Environment: Core Java, J2EE, Spring MVC, Hibernate, HTML, Junit, GitHub, Jenkins, JavaScript, JSP, Angular JS, Node JS, CSS, JDBC, DB2, PL/SQL, JMS, SVN.
Confidential, VA
Systems Analyst
Responsibilities:
- Performed Database development and implementation activities.
- Created SQL tables and developed queries in SQL.
- Worked on inserting, deleting, updating the data and performing the required joins when necessary.
- Responsible for daily system administration of Linux servers.
- Created Logical Volumes for Linux servers.
- Implemented NFS, NAS, and HTTP servers on Linux servers.
- Created a local YUM repository for installing and updating packages.
- Experienced in Network Monitoring Application Software such as Nagios.
- Configured and performed troubleshooting Samba over Red Hat Linux Servers.
- Maintained availability, increased capacity & performance of production machines by upgrading their hardware & firmware.

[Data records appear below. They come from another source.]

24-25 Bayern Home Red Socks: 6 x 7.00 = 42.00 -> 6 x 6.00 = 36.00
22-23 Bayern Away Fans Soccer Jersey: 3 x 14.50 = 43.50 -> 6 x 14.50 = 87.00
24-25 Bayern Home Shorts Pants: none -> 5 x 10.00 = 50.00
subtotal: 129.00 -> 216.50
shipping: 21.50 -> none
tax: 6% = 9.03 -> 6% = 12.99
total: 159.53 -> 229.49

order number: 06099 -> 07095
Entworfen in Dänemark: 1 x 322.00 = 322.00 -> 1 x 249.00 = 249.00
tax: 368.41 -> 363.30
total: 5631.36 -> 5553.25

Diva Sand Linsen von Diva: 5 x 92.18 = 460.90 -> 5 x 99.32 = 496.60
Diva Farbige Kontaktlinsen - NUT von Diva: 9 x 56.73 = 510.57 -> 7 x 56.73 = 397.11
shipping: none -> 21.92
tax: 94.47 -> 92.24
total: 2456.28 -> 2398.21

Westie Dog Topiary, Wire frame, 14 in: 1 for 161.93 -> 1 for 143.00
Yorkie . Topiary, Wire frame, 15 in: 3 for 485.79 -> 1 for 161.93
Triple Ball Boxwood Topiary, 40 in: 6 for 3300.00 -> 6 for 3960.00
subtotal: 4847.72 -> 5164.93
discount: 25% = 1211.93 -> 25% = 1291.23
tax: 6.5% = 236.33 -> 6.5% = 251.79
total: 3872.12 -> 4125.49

- Associated with tasks involved in SAN migration project.
- Involved in discussions with design and platform engineering team.
- Worked with DBAs on installation of RDBMS database, restoration and log generation.
- Worked in a fast-paced 24x7 production environment comprising Red Hat Linux and IBM servers.
Environment: Oracle Linux 5/6, Oracle VM Manager 3.1/3.2, Oracle Enterprise Manager (OEM), Windows Server 2008 R2/2010.
Confidential
Java Developer
Responsibilities:
- Involved in Designing, Coding, Debugging and Deployment of Business Objects.
- Provided Hibernate mapping files for mapping java objects with database tables.
- Used AJAX framework for asynchronous data transfer between the browser and the server.
- Provided JMS support for the application using Weblogic MQ API.
- Extensively used Java Multi-Threading concept for downloading files from a URL.
- Provided the code for Java beans (EJB) and its configuration files for the application.
- Used Rational ClearCase version control tool to manage source repository.
- Involved in configuring and deploying the application on WebLogic Application Server 8.1.
- Provided utility classes for the application using Core Java and extensively used Collection package.
- Implemented log4j by enabling logging at runtime without modifying the application binary.
- Performed various DAL, DML operations on SQL server database.
Environment: Unix, Java 1.5, J2EE, Spring 2.0, Hibernate, WebLogic MQ, JMS, TOAD, AJAX, JSON, JDK, SAX, JSTL, EJB, JSP 2.0, SQL server 2005, Servlets 2.4, HTML, CSS, XML, XSLT, JavaScript, SQL, WebLogic.